Step two: Make everything support ODF that can. Get rid of proprietary formats where possible.

Step three: Begin to unify the look and feel, conform to Gnome UI standards where it makes sense.

Step four: ?

Step five: Enjoy an open source office suite that suits and integrates with the open source community and Gnome in a way that Open Office can't.

Designing a T-shirt for Deluge

Woo. Having a good morning, well besides worrying about my employer being able to make payroll, and having coworkers flee from the accountant's office in tears.

Ben asked me to make a deluge shirt, which I have worked on a little bit, the result so far to the left (SVG attached). It definitely needs some more work.

I'm not sure exactly what they have in mind, but it looks like I'll probably end up using two of PMS 277, 278 or 279. Which are the same three colors Langenburg uses for everything, so I'll have to choke back the PTSD to finish it.

Honestly, though, it hasn't been traumatic for me. I've been entirely too calm about all of it. Lies, cheating, worrying about my finances, worrying about a job. I'm enjoying it way too much, or at least I've convinced myself that.

The image I was told to base the above on is seen to the right. It's a little asymmetrical, in ways that I had to assume were unintentional. I'm not entirely sure why deluge wants such a strange looking creature on their shirts, but I like it. Its name is Drippy. It reminds me of the Drupal logo, but is different enough to have it's own identity.

I have to say I much prefer the logo as seen on their website, seen to the left. It seems to me that the project could benefit from an effort to nail down its image.

For example, I could see how it might be possible to slightly change the tidal wave image to draw a lower case d. The gradients are too explicit for me, very "Web 2.0". I think increased contrast, with softer gradients could make it feel much more solid, more refined. It reminds me of the Obama logo (though it may have preceded it).

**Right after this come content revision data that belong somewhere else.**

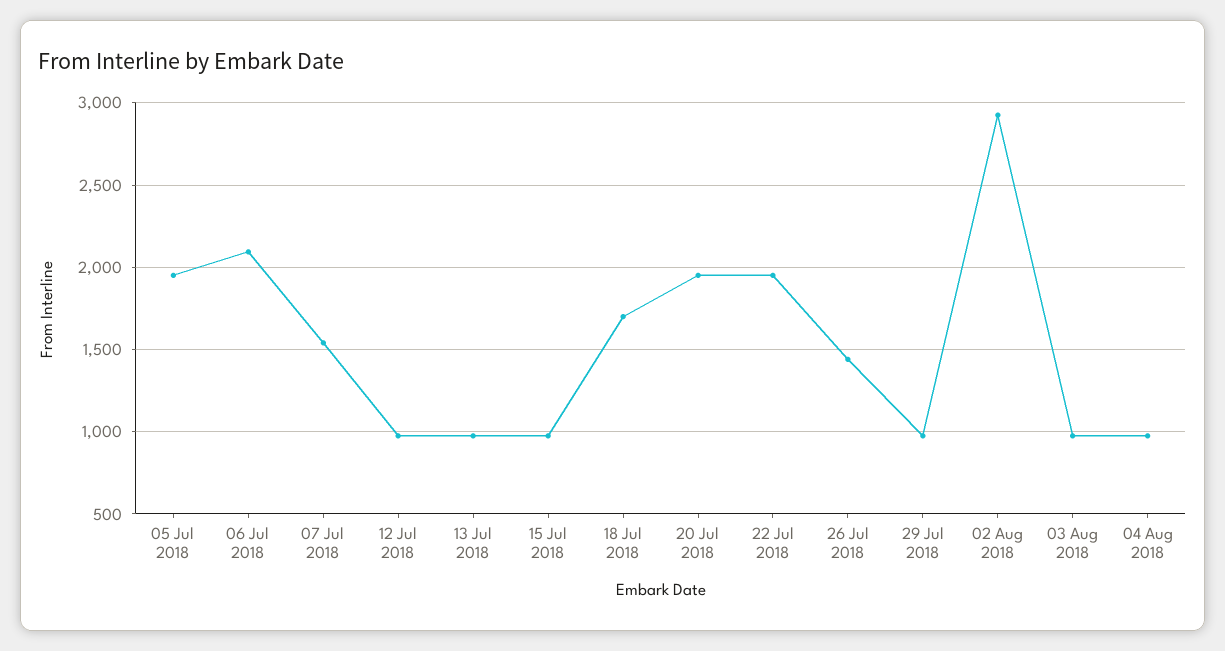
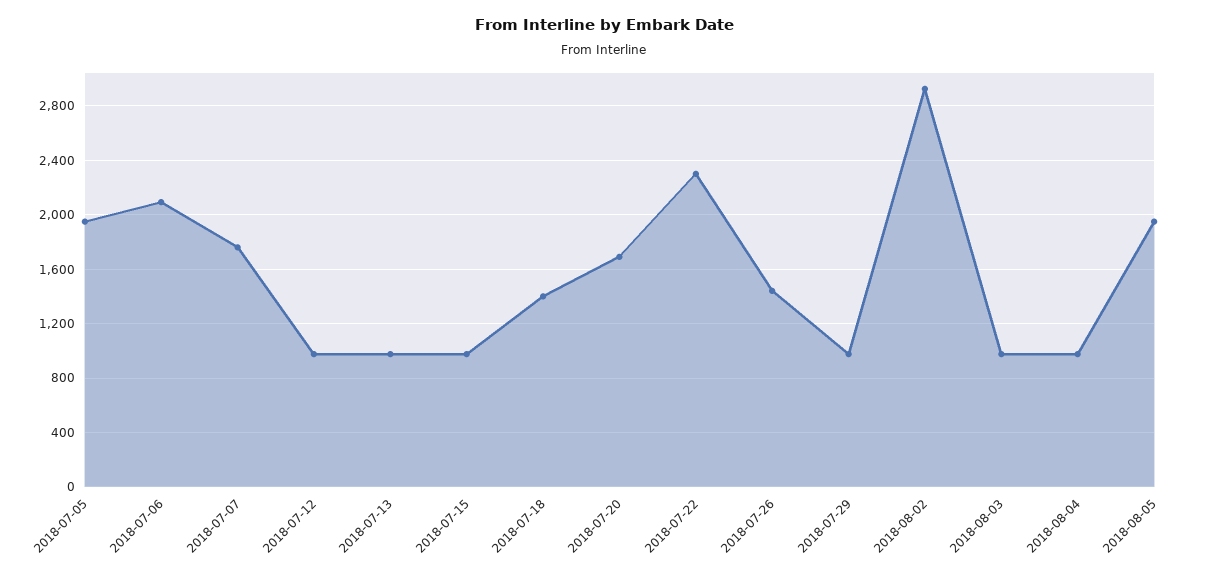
07 Jul 2018: 1550 -> 1750
18 Jul 2018: 1700 -> 1400
20 Jul 2018: 1950 -> 1700
22 Jul 2018: 1950 -> 2300
2018-08-05: none -> 1950

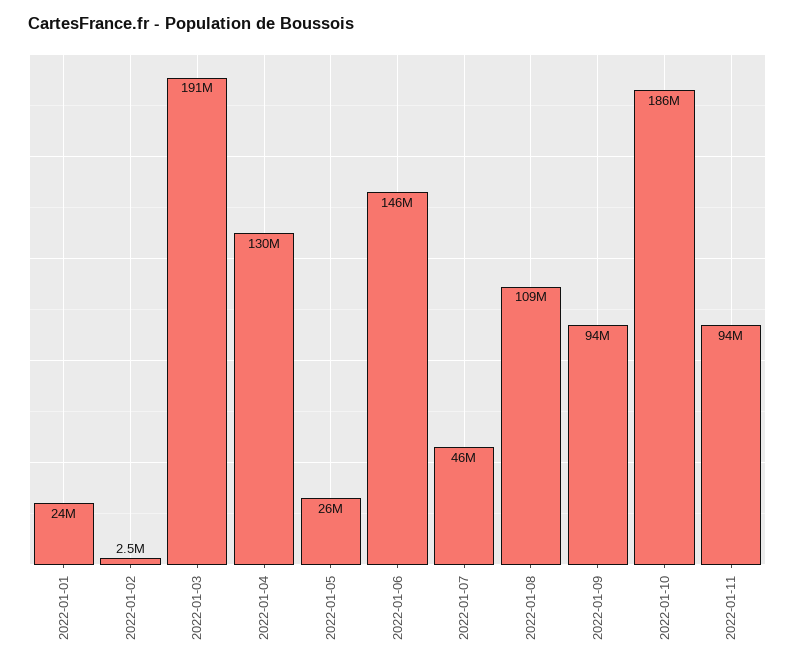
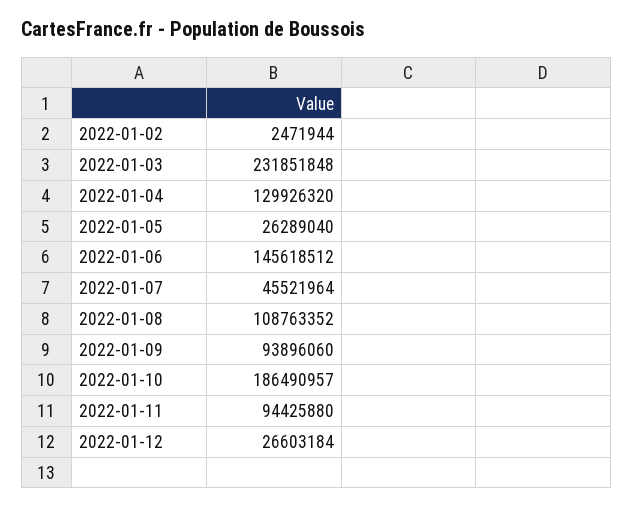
2022-01-01: 24000000 -> none
2022-01-03: 191000000 -> 231851848
2022-01-12: none -> 26603184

An open source may not immediately realize that it can, or should, market itself much like any product. As more lay-users enter the open source community, image will become more and more important. People are willing to deal with a buggy, slow, and even expensive piece of software, if they assume that the other option, with it's absent or ugly logo, is worse. Many users are so unwilling to try the alternatives, they'll pick the one that they like based on it's name or it's logo, and assume that if it's the prettiest, it's the most popular, and the best. Successful projects even now have to take this into account. Look at the effort put into marketing Ubuntu. That effort is a lot of how that distro pulls in average "human beings", and knowledgeable users will gravitate toward a solid and attractive brand image, if the specifications are otherwise the same.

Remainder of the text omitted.